PROBLEM TO SOLVE: Go to the line with "(260, 714) none -> (840, 297) //" in the records below, then output it and each following line exactly, up to and including the line with "[945,514,955,522] > -> (581, 577) none". Skip pictures and add nothing.

DATA LISTING:
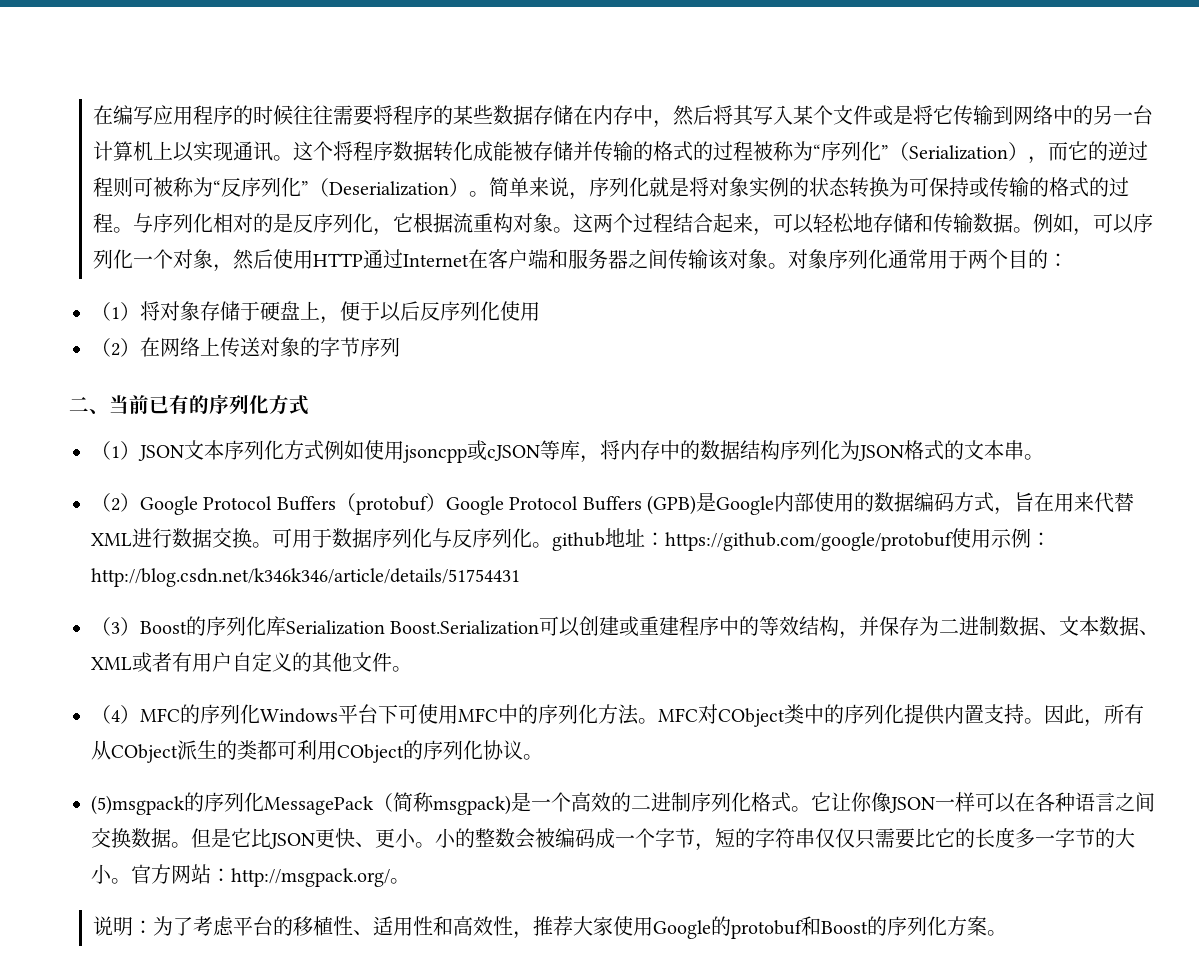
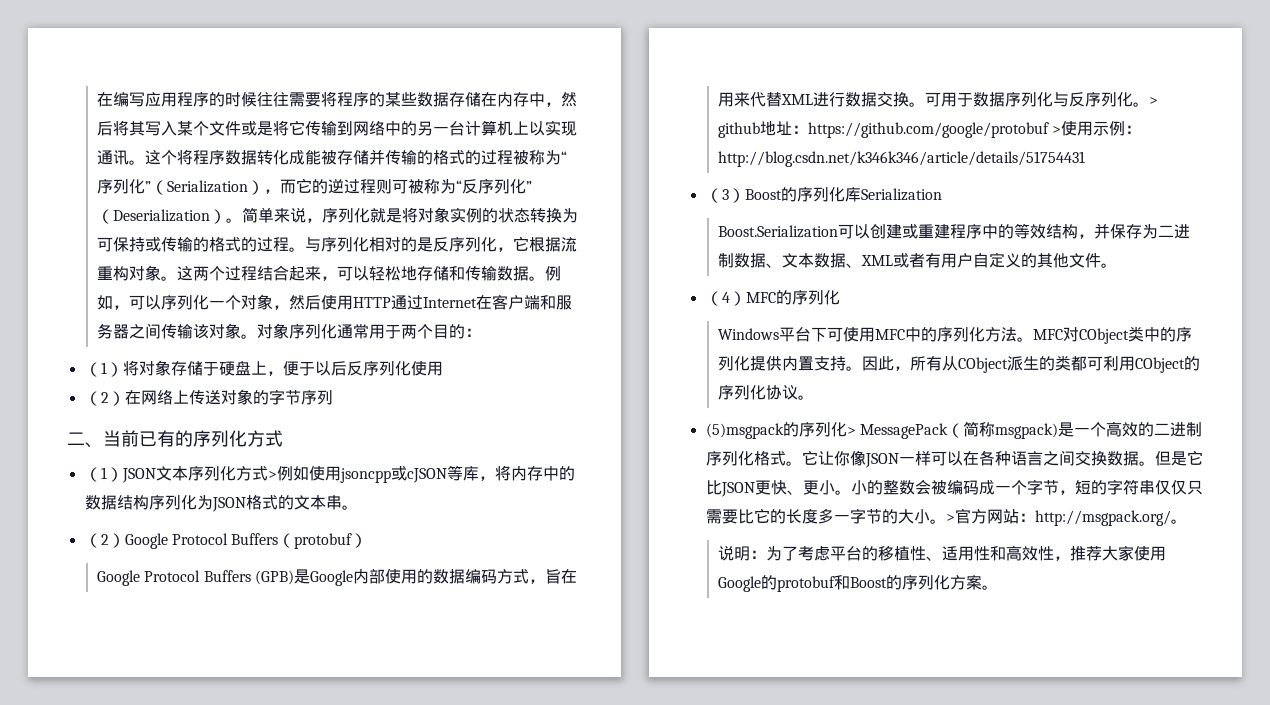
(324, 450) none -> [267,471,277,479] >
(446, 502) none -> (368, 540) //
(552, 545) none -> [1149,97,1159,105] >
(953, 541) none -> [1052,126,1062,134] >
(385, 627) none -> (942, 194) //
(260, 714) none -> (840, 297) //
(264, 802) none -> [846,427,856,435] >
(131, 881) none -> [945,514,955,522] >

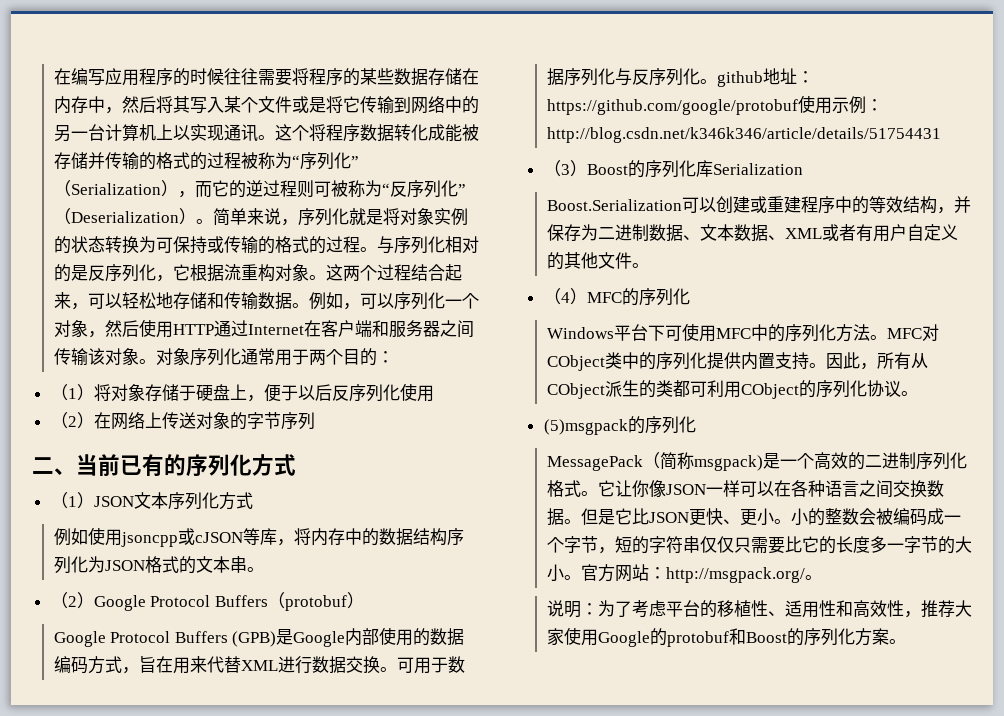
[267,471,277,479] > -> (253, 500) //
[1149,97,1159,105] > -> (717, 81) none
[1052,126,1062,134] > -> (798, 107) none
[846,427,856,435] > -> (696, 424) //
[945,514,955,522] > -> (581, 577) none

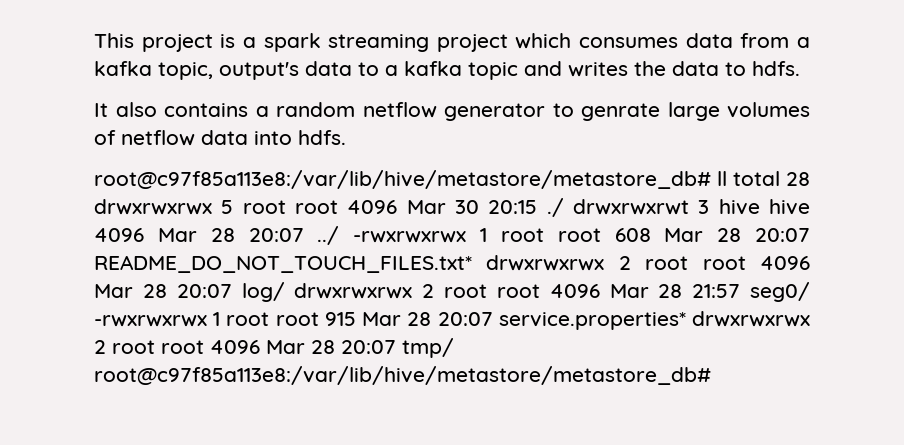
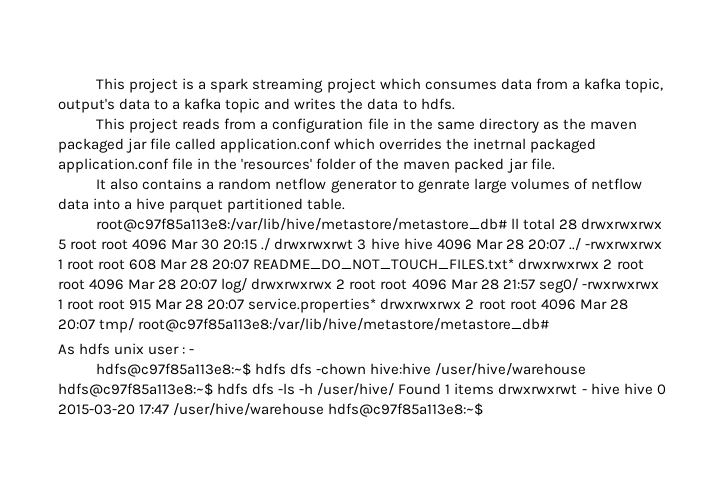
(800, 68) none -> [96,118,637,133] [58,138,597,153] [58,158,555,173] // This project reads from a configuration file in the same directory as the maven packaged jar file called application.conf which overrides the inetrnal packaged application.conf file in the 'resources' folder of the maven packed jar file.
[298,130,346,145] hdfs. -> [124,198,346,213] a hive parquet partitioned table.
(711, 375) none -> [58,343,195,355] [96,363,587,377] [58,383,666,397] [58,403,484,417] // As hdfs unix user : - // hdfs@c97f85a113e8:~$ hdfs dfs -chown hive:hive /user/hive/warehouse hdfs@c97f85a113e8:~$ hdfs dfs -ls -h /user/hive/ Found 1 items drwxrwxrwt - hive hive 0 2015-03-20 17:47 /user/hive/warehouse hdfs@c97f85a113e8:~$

EXERCISE SOLUTION:
(260, 714) none -> (840, 297) //
(264, 802) none -> [846,427,856,435] >
(131, 881) none -> [945,514,955,522] >

[267,471,277,479] > -> (253, 500) //
[1149,97,1159,105] > -> (717, 81) none
[1052,126,1062,134] > -> (798, 107) none
[846,427,856,435] > -> (696, 424) //
[945,514,955,522] > -> (581, 577) none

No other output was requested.